Activity
The lines from the beginning of the records below through the one holding "[483,306,555,322] diagram ->" are to be copied exactly; leave the pictures out.

Provided entries
════

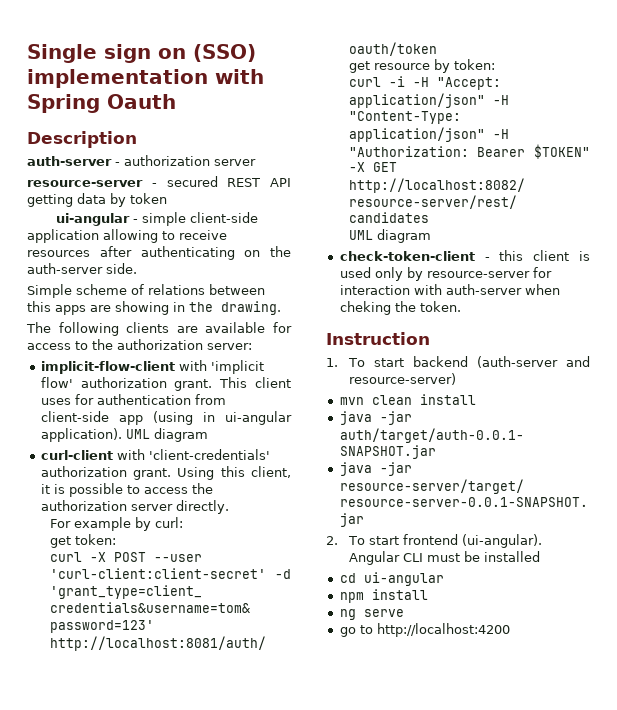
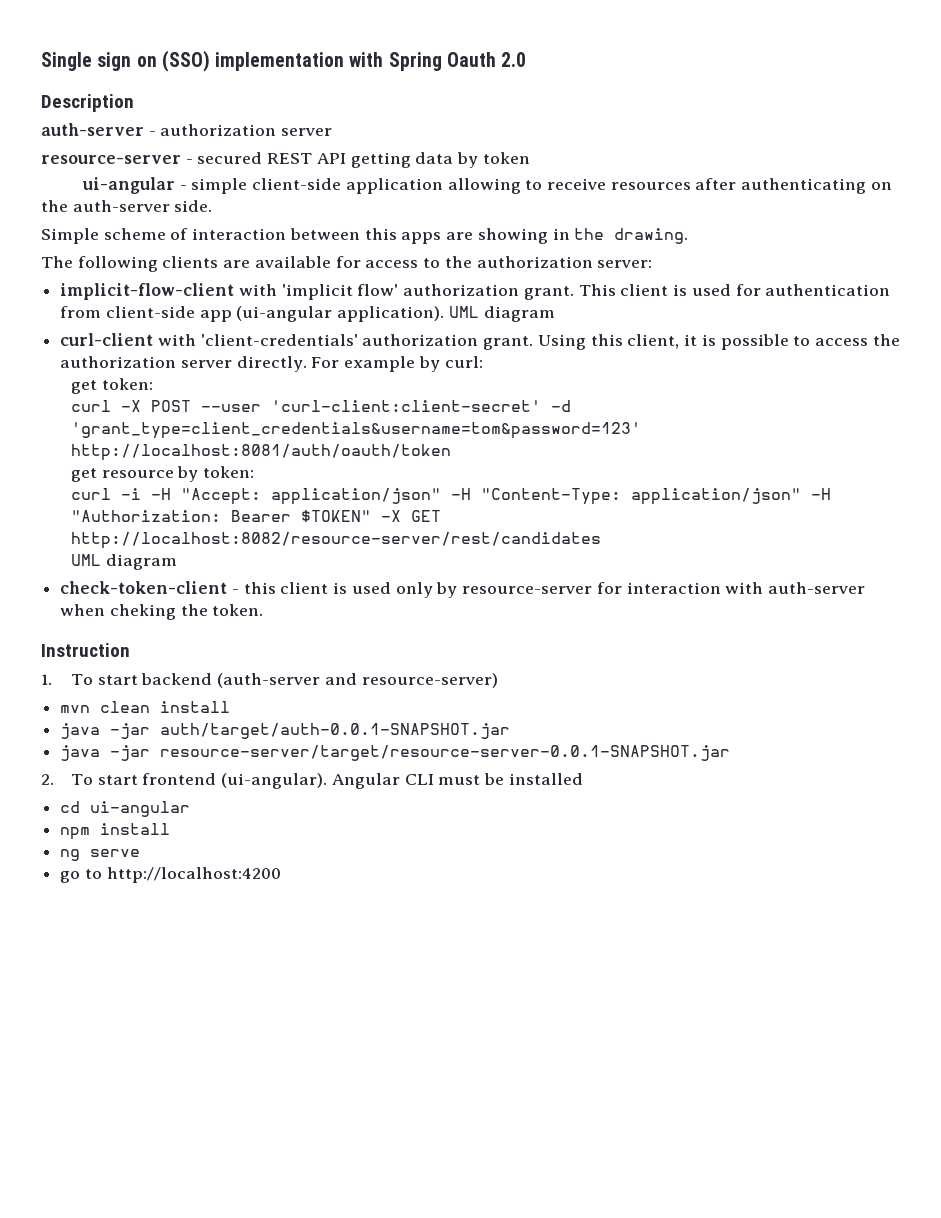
(176, 101) none -> [501,52,527,67] 2.0
[148,284,205,295] relations -> [192,228,287,240] interaction
[40,398,71,405] uses -> [673,284,731,296] is used
[152,411,292,425] (using in ui-angular -> [236,306,333,322] (ui-angular
(229, 507) // -> (307, 364) none

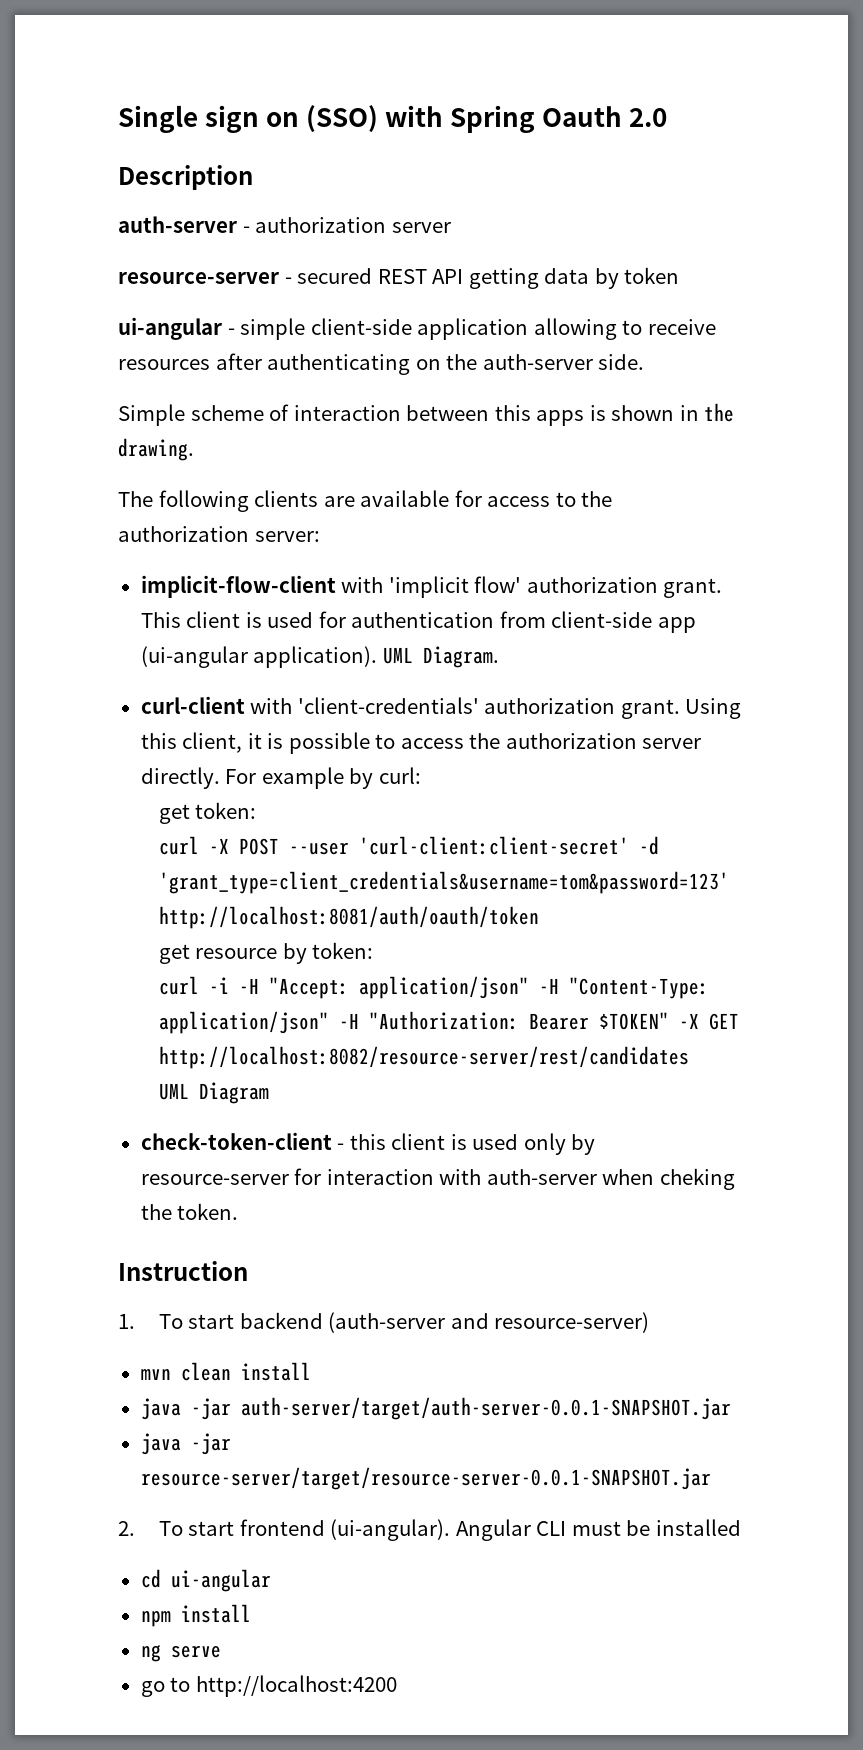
[215,52,345,71] implementation -> (379, 118) none
[446,228,548,244] are showing -> [589,405,675,421] is shown
[483,306,555,322] diagram -> [422,646,499,668] Diagram.
[105,554,177,570] diagram -> [198,1082,269,1104] Diagram
[160,723,511,739] auth/target/auth-0.0.1-SNAPSHOT.jar -> [240,1397,731,1420] auth-server/target/auth-server-0.0.1-SNAPSHOT.jar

════

Output of the task
(176, 101) none -> [501,52,527,67] 2.0
[148,284,205,295] relations -> [192,228,287,240] interaction
[40,398,71,405] uses -> [673,284,731,296] is used
[152,411,292,425] (using in ui-angular -> [236,306,333,322] (ui-angular
(229, 507) // -> (307, 364) none

[215,52,345,71] implementation -> (379, 118) none
[446,228,548,244] are showing -> [589,405,675,421] is shown
[483,306,555,322] diagram -> [422,646,499,668] Diagram.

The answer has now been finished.